The Supreme Court strongly criticized this approach, describing it as based on hyper technicality. The Court emphasized that for computation purposes, the actual income of the deceased has to be taken into consideration. In its analysis, the Court referenced its earlier judgment in National Insurance Co. Ltd. v. Indira Srivastava and Others, where it was held that The term ‘income’ has different connotations for different purposes. A court of law, having regard to the change in societal conditions must consider the question not only having regard to pay packet the employee carries home at the end of the month but also other perks which are beneficial to the members of the entire family. Loss caused to the family on a death of a near and dear one can hardly be compensated on monetary terms.

The Court further elaborated on this principle, noting that Section 168 of the Act uses the word ‘just compensation’ which, in our opinion, should be assigned a broad meaning. We cannot, in determining the issue involved in the matter, lose sight of the fact that the private sector companies in place of introducing a pension scheme takes recourse to payment of contributory Provident Fund, Gratuity and other perks to attract the people who are efficient and hard working.
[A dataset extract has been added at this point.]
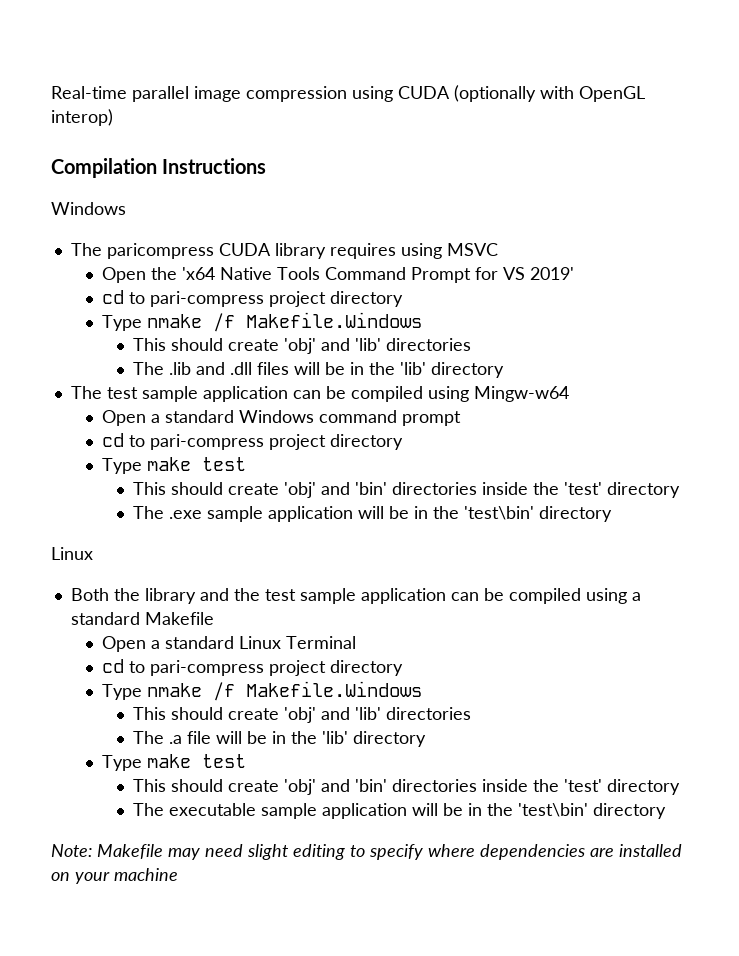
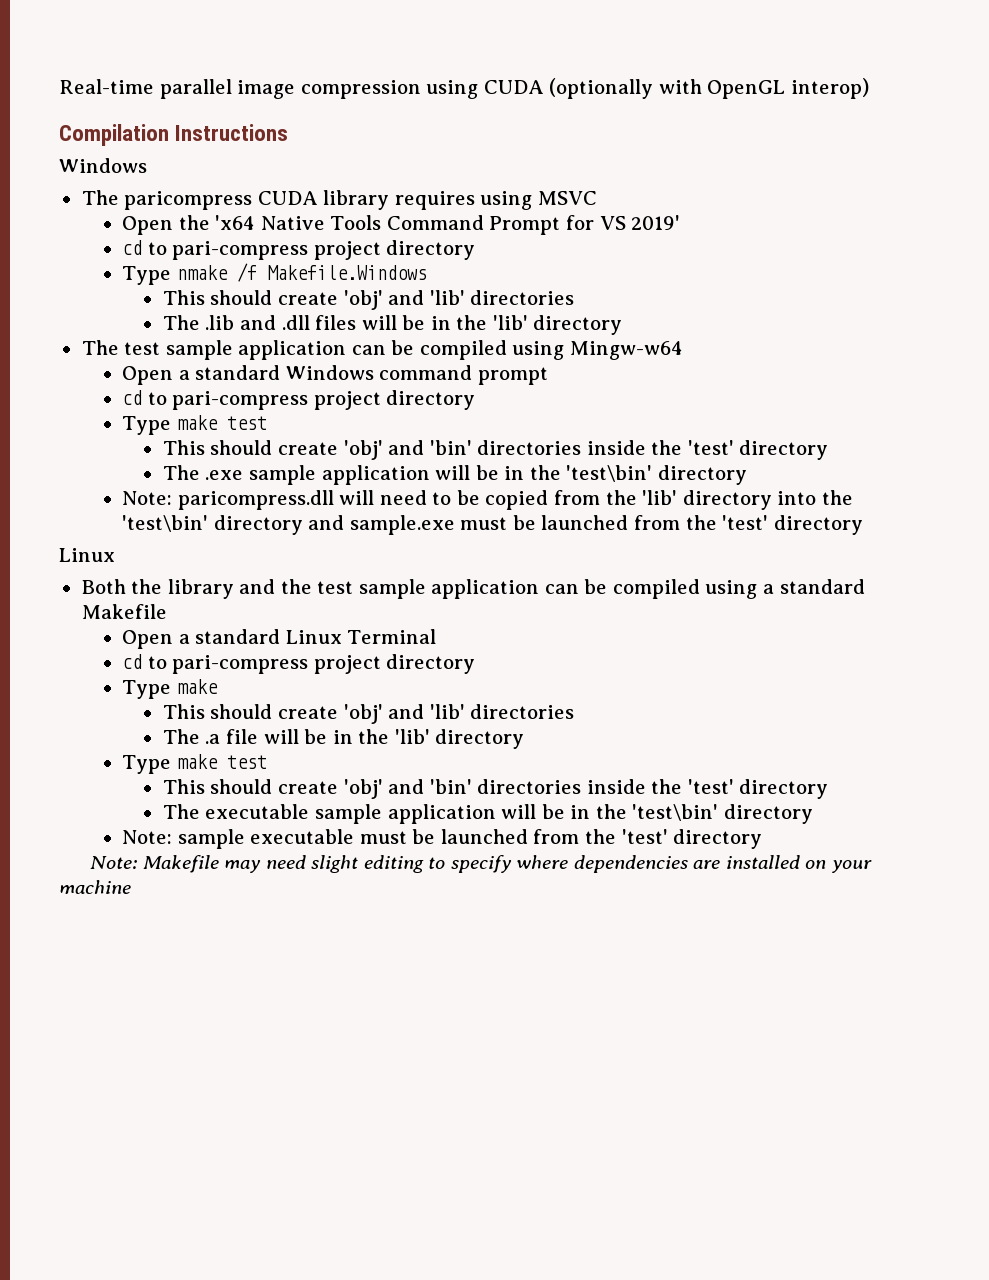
(613, 514) none -> [122,490,853,510] [122,515,863,535] // Note: paricompress.dll will need to be copied from the 'lib' directory into the 'test\bin' directory and sample.exe must be launched from the 'test' directory
[146,681,422,701] nmake /f Makefile.Windows -> [176,679,218,694] make
(667, 811) none -> [122,829,763,849] // Note: sample executable must be launched from the 'test' directory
Different offers made to an officer by the employer, same may be either for the benefit of the employee himself or for the benefit of the entire family. If some facilities are being provided whereby the entire family stands to benefit, the same, in our opinion, must be held to be relevant for the purpose of computation of total income on the basis whereof the amount of compensation payable for the death of the kith and kin of the applicants is required to be determined.

The Court provided clear guidance on how to handle allowances while computing income: This Court has consistently held in case of the allowances which are included in the component of salary of the deceased, Tribunal has to take into consideration these allowances as they were used for supporting the family. The claimants have to show that these allowances were regularly received and used for the family’s benefit. Further, while determining whether the allowances form a part of the salary or not, the Tribunal by looking into the facts of each case and by considering the extent of dependency of the claimants on the salary of the deceased including the allowances, have to determine whether these allowances should be excluded from determination of the income of the deceased. If the answer of the Tribunal is in affirmative, then the allowances may be excluded for determination of loss of dependency. If the Tribunal answers the above point in negative, then the Tribunal has to include the allowances for computation of income of the deceased, thus determining the loss of dependency.

Read also: https://judgmentlibrary.com/motor-accident-compensation-supreme-court-restores-tribunal-award-in-fatal-crash-case/

Applying these principles to the case at hand, the Court found that the claimants had consistently pleaded that the deceased was earning Rs. 6,500, supported by Ex. P6, and the respondents had produced no contrary evidence to dispute that allowances should be excluded. The Court also noted the changed economic situation of the family after the death, with the entire burden of caring for two minor children falling on appellant No. 1.

The Court then proceeded with the fresh computation of compensation. Applying the principles laid down in Sarla Verma v. Delhi Transport Corporation, which was affirmed by the Constitution Bench in Pranay Sethi, the Court determined that out of Rs. 6,500, one-third (Rs. 2,167) should be deducted for the personal expenses of the deceased, leaving Rs. 4,333 as the monthly contribution to the family. Considering the deceased was 35 years old, the Court added 50% future prospects (Rs. 2,167), bringing the monthly income to Rs. 6,500. Using the appropriate multiplier of 16 for the age group 31-35 years, the Court awarded Rs. 12,48,000 under the head of loss of dependency.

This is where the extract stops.